= PROVIDED MATERIAL =

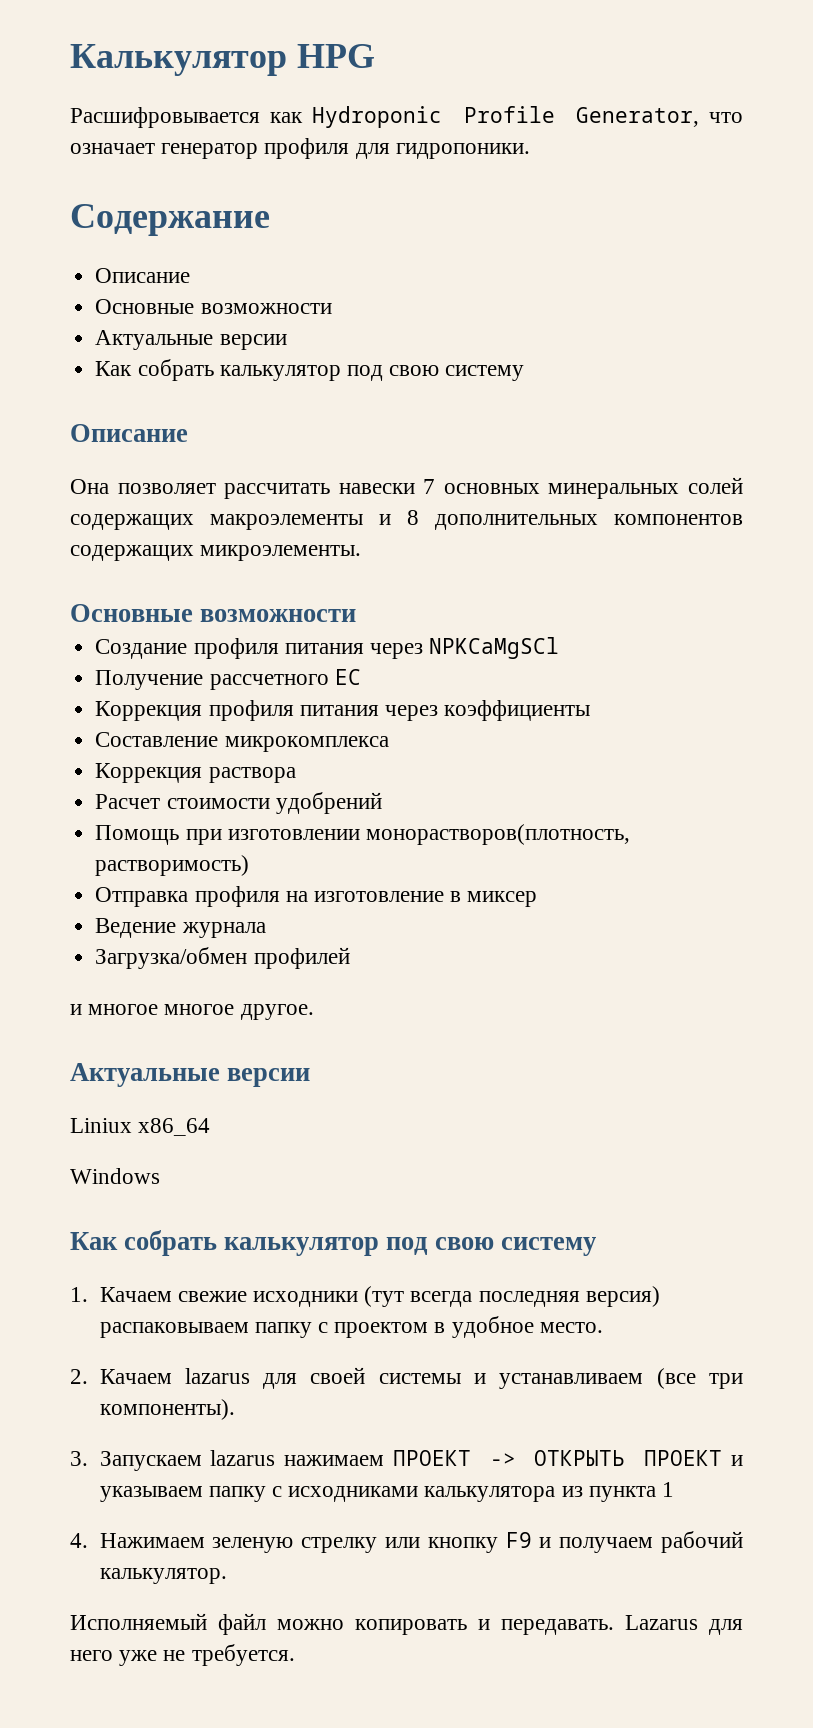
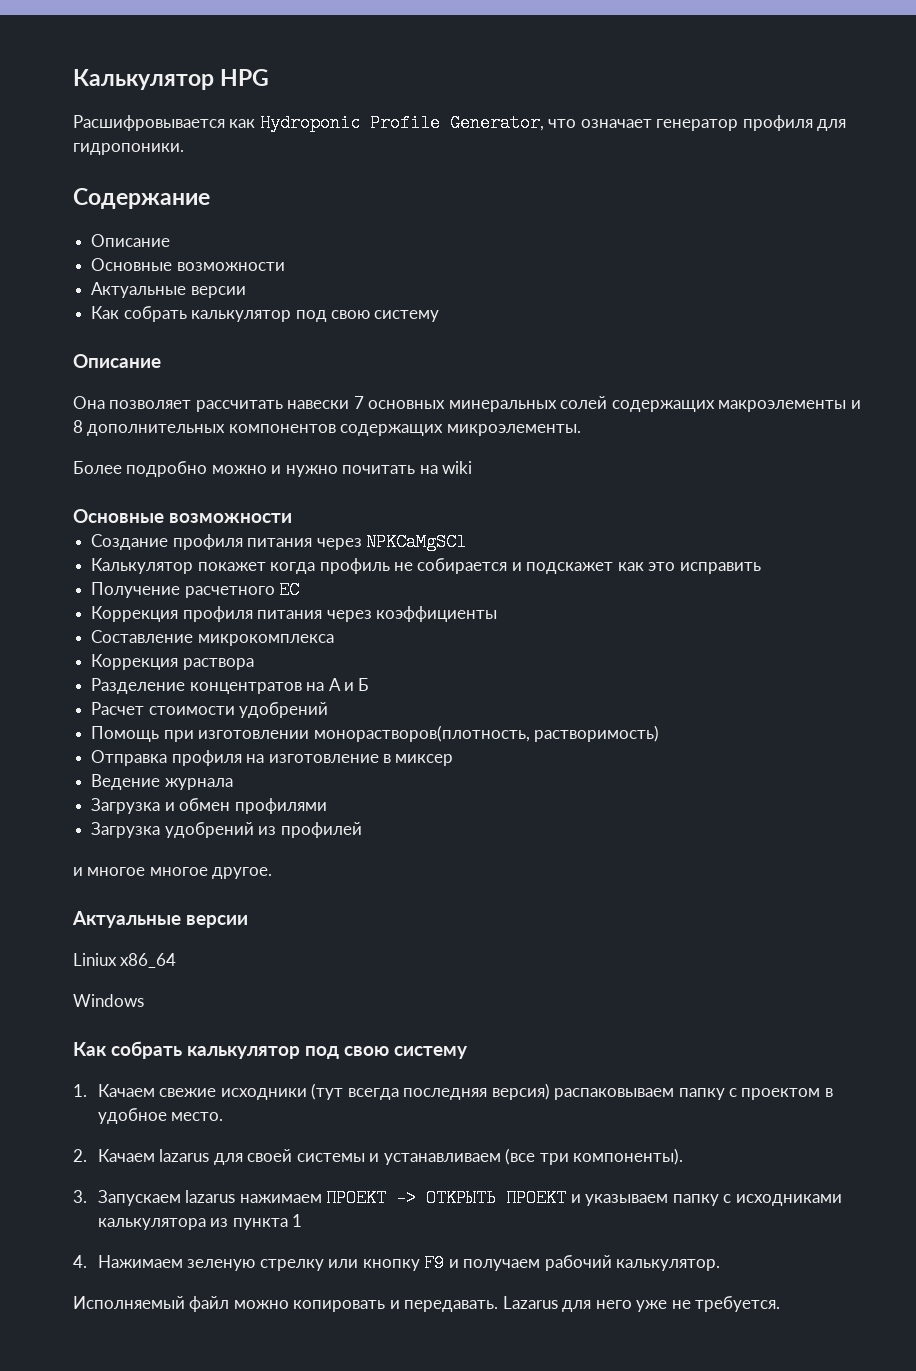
+ Более подробно можно и нужно почитать на wiki
+ Калькулятор покажет когда профиль не собирается и подскажет как это исправить
- Получение рассчетного ЕС
+ Получение расчетного ЕС
+ Разделение концентратов на А и Б
- Загрузка/обмен профилей
+ Загрузка и обмен профилями
+ Загрузка удобрений из профилей

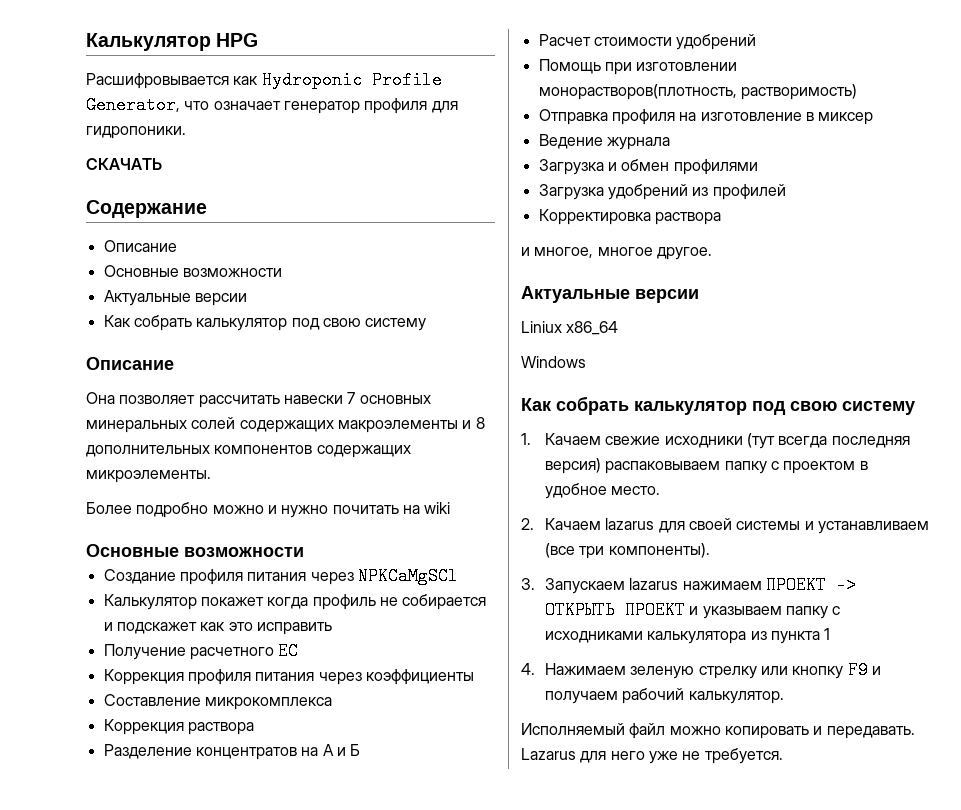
+ СКАЧАТЬ
- и многое многое другое.
+ Корректировка раствора
+ и многое, многое другое.

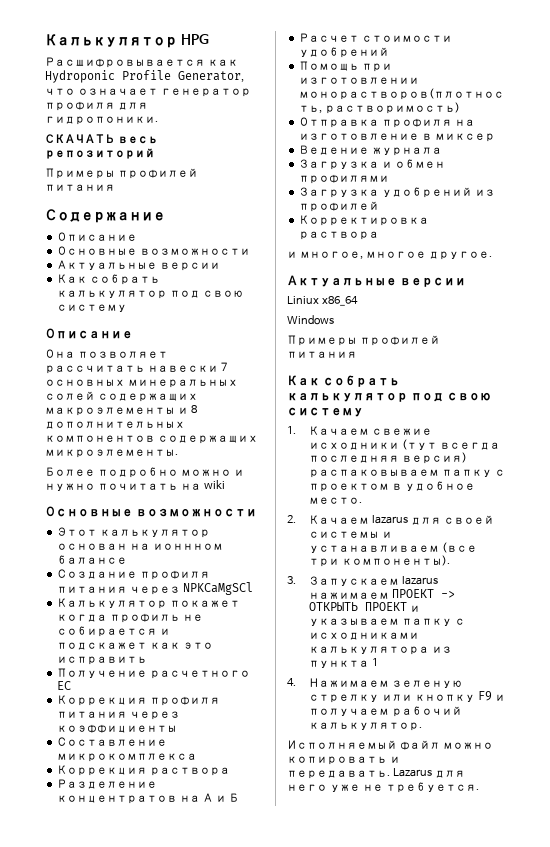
- СКАЧАТЬ
+ СКАЧАТЬ весь репозиторий
+ Примеры профилей питания
+ Этот калькулятор основан на ионнном балансе
  Windows
+ Примеры профилей питания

= PROBLEM TO SOLVE =
Retype only the lines from the one with "многое, многое другое." through the final line of the entries, please, and keep the pictures out.

= WRITTEN ANSWER =
+ и многое, многое другое.

- СКАЧАТЬ
+ СКАЧАТЬ весь репозиторий
+ Примеры профилей питания
+ Этот калькулятор основан на ионнном балансе
  Windows
+ Примеры профилей питания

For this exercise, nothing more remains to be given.